Extra Hot Sauce? Delicious Ways To Use It Up

If you’re a fan of spicy heat on (or in) nearly anything, you won’t have any trouble coming up with ways to use up hot sauce; however, you may need some ideas if you are stuck with a hot sauce that is too spicy. Using up extra hot sauce can be tricky since you run the very real risk of making your food impossible to eat. Looking for ideas? Here are a few ways to finish up those bottles.

Turn it into a powder (especially good for Sriracha)

With prolonged low heat, you can turn many hot sauces into delicious powder seasoning blends. Sriracha powder is the most popular here (because of Sriracha’s mild heat and garlic undertones), but it works for other hot sauces as well. Results may vary, so test with a portion of a specific hot sauce before using the whole bottle. But it’s a fun way to use up that extra hot sauce.

How do you do it? Take a look at our homemade sriracha powder recipe to get all of the details. These hot sauce spice blends are excellent table spices to add heat to nearly any meal.

Add it to your Bloody Mary cocktails

Bloody Mary fans will tell you that the drink is greatly improved with the addition of heat, which is why Tabasco sauce is a staple ingredient in many recipes. Lousiana-style hot sauces (like Tabasco) are an excellent choice here due to their high vinegar content, but you aren’t limited to them. Sriracha (which is technically a chili garlic sauce) and other thicker hot sauces can work too.

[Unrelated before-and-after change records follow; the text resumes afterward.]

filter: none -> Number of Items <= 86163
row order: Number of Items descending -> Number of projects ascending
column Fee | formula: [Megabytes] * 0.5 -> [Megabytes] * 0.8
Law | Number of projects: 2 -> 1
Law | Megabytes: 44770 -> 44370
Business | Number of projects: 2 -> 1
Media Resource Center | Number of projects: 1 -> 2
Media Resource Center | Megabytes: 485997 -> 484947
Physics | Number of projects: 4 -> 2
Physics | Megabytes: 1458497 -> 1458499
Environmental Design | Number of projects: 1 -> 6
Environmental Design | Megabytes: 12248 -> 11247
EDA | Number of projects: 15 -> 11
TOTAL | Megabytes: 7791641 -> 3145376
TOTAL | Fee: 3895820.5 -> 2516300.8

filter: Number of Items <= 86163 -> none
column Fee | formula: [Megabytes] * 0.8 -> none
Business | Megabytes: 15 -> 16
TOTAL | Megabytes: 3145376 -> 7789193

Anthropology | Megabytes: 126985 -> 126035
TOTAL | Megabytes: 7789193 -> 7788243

On grilled foods (for high-heat cooking)

Anyone who has tried to make something spicy on a grill will tell you that capsaicin’s heat does not always hold up well to high-heat open-flame cooking (even though capsaicin holds up well in general cooking.) It‘s fine if a little heat is all you want. If you want real heat, your best bet is to add a large number of Scoville heat units (SHUs) to a marinade. A hot sauce will soak in rather than simply sit on the surface.

In salad dressings

Hot sauces are great for spicing up a salad dressing. They work equally well in creamy dressings like ranch and thinner dressings like vinaigrettes. Not only can your leftover hot sauce add heat and acidity to a salad dressing, but it can also give it an attractive color as well.

In hummus

Spiciness works well with the creaminess of hummus, which is why chili oil is an ingredient in many recipes. The acidity that you get from most hot sauces will work well too. You can use your extra hot sauce to add heat and to replace or increase the acidity that hummus would otherwise get from lemon juice.

For making buffalo wings

Standard buffalo wings are made with mild hot sauces like Frank’s Red Hot or Texas Pete. Those hot sauces are responsible for their distinctive color and flavor, but you can replace them with pretty much any other hot sauce. For example, you can put aside the mild red sauces and use a high-SHU hot sauce if you want truly hot buffalo wings.

In chili

The acidity in that extra hot sauce can complement the flavors in many chili recipes quite well. It may be tempting to “dash away” into that big pot, but we do recommend, instead, a more even-handed approach. Add some, taste, then add more until you reach your desired heat level. Super-hot hot sauces, especially, can sneak up on you in terms of spiciness. Another option is to simply serve a bowl of chili with the hot sauce on the side so each eater can control the amount they add.